You are here: Home Press Room City Fresh Has Taste for Success

City Fresh Has Taste for Success

E-mail Print PDF

The smells of Latin, Caribbean and Southern soul food aren't unusual in Dorchester's Four Corners area.

But the home-cooking aromas wafting there from City Fresh Foods are feeding a success story that has won the 9-year-old commissary admires inside and outside of its diverse, lower income neighborhood.

"We're all about employing locally, living locally and making food that the people in Roxbury, Dorchester and Mattapan know and love, "says Glynn LLoyd, City Fresh's 35-year-old founder.

Glynn, his 38-year-old brother, Sheldon, and their 50 workers deliver everything from ribs to curries, from collard greens to rice and beans, as well as more traditional fare to schools and shut-ins throughout the Boston area.

It's a receipe that has helped the Lloyd brothers grow City Fresh into a $2 million-a-year business.

"I'd like to say this has gone according to plan," says Glynn, who came up with the idea after teaching high school dropouts.

His original scheme involved making health-food meals from ingredients supplied locally.  But prices, availability and customer tastes soon changed that plan.

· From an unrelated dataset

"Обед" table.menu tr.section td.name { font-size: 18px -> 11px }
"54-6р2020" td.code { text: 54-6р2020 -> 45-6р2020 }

"We realized pretty quickly that the most important thing we can do here is provide solid jobs and benefits by giving people the food they wanted," he says.  "The driviging force behind how we run this business has been survival."

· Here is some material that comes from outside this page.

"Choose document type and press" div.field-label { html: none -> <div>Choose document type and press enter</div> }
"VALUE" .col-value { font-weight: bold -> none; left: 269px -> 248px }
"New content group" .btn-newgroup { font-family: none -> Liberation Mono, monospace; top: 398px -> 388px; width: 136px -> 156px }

Within a week of refurbishing an early City Fresh kitchen, faulty steam heat nearly shut it down.

"The ceiling collapsed.  IT was a disaster," Glynn says.  "But we were able to work things out.  With the help of our workers and the community, we pulled through."

City Fresh was recently recognized for the second consecutive year as one of the country's top 100 urban small enterprises by the Boston-based Initiative for a Competitive Inner City.

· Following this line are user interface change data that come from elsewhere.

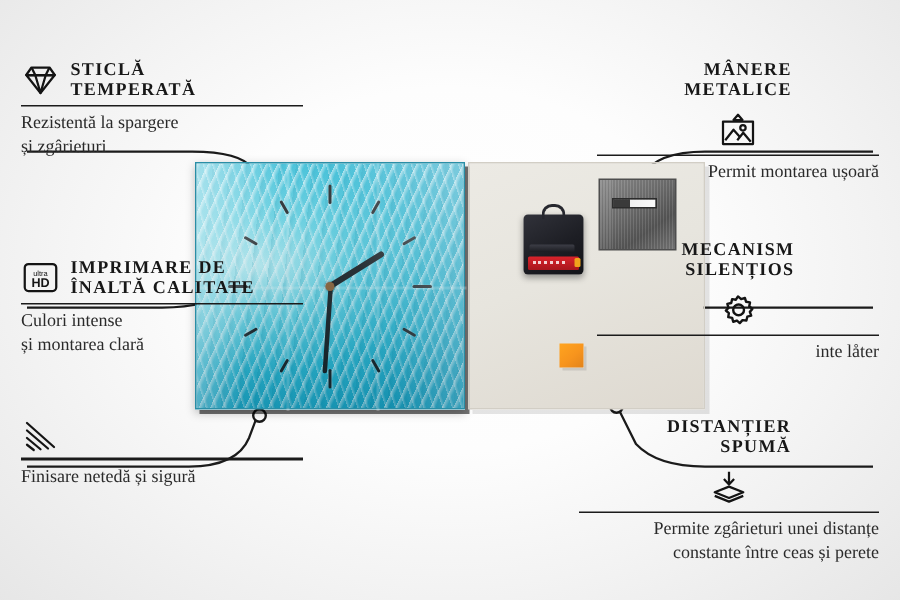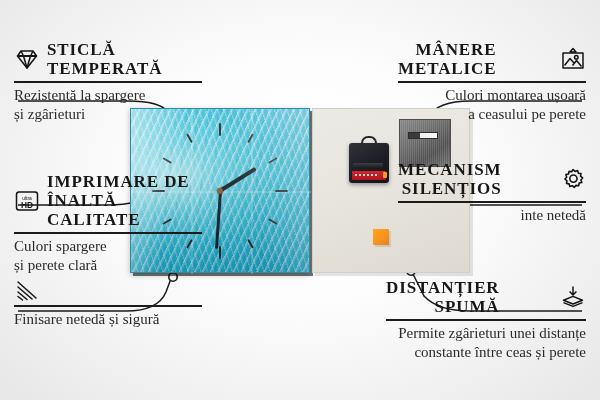"STICLĂ" .feature .titles { font-size: 17px -> 12px }
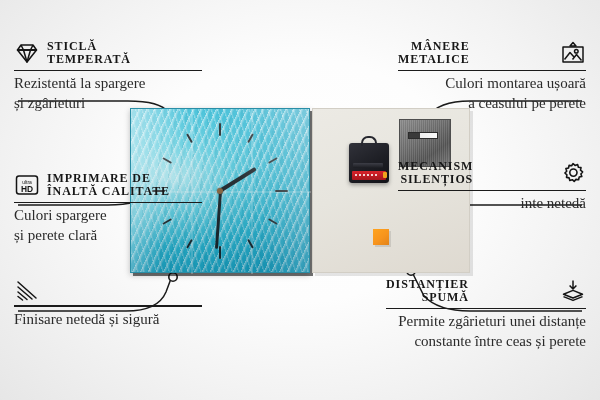"MÂNERE" .feature.right .head { flex-direction: row -> column; justify-content: space-between -> flex-end }
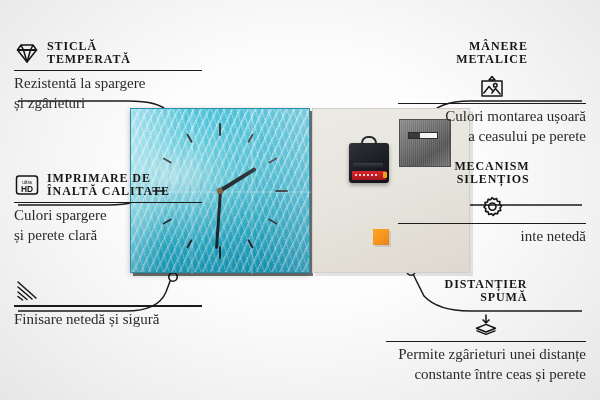"Rezistentă la spargere" .feature .sub { font-size: 15px -> 12px }
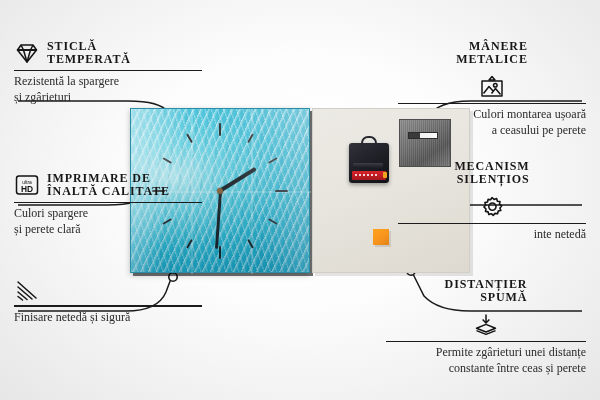"Culori montarea ușoară" div { text: Culori -> Permit }
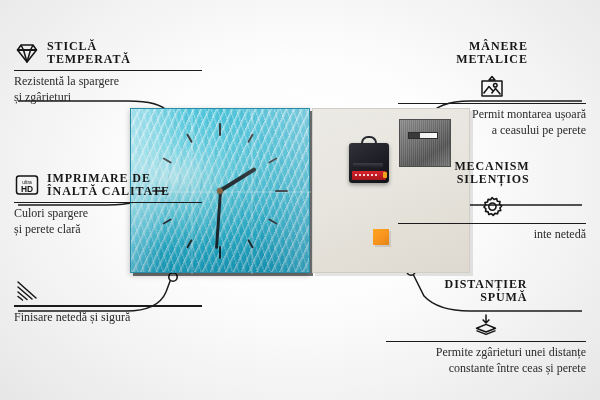"a ceasului pe perete" div { html: <div>a ceasului pe perete</div> -> none }
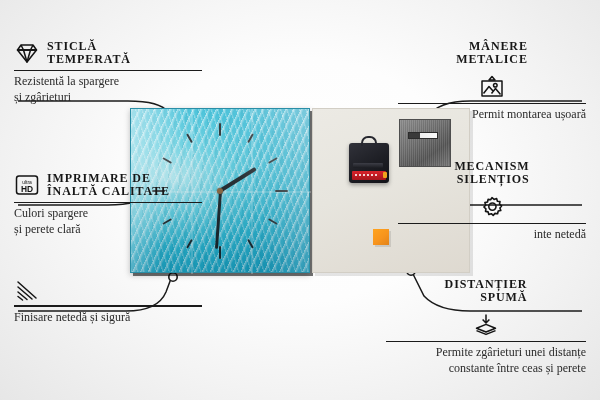"Culori spargere" div { text: spargere -> intense }
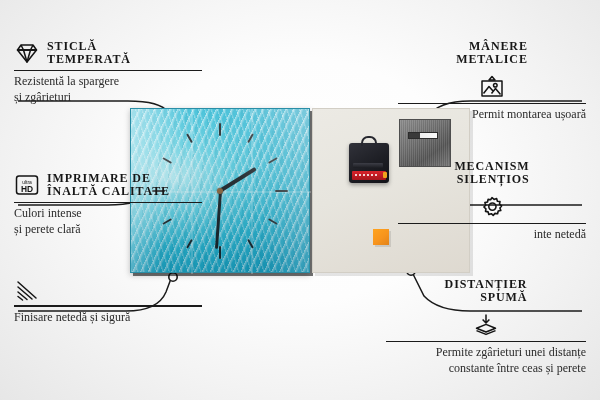"și perete clară" div { text: perete -> montarea }
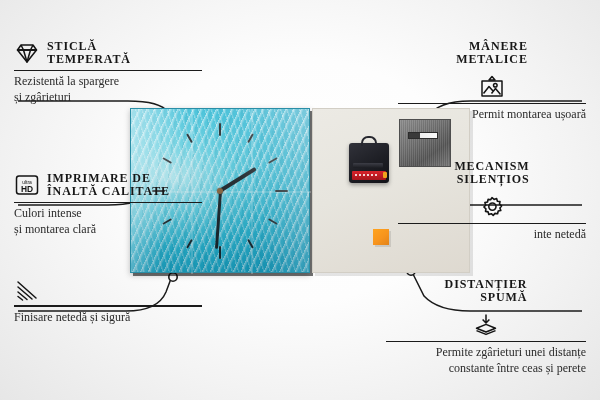"inte netedă" div { text: netedă -> låter }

"City Fresh and the others we honored make invaluable contributions to the inner city by giving local people good jobs with benefits,"  says Anne Habiby, co-executive directory of ICIC.

City Fresh's hourly workers average about $10 an hour, and managers, most of whom worked their way up from the ground level, average about $38,000 a year.

Full-tive workers are offered contribution-matched retirement plans and the company picks up half of their health insurance costs. All workers get accrued vacation.

"The companies on this year's list are all lean and nimble, yet have good retention rates among their workers," Habiby says. "They instill loyalty by paying well and encouraging people to move up through the ranks."

Such praise doesn't alter the LLoyds' focus, though.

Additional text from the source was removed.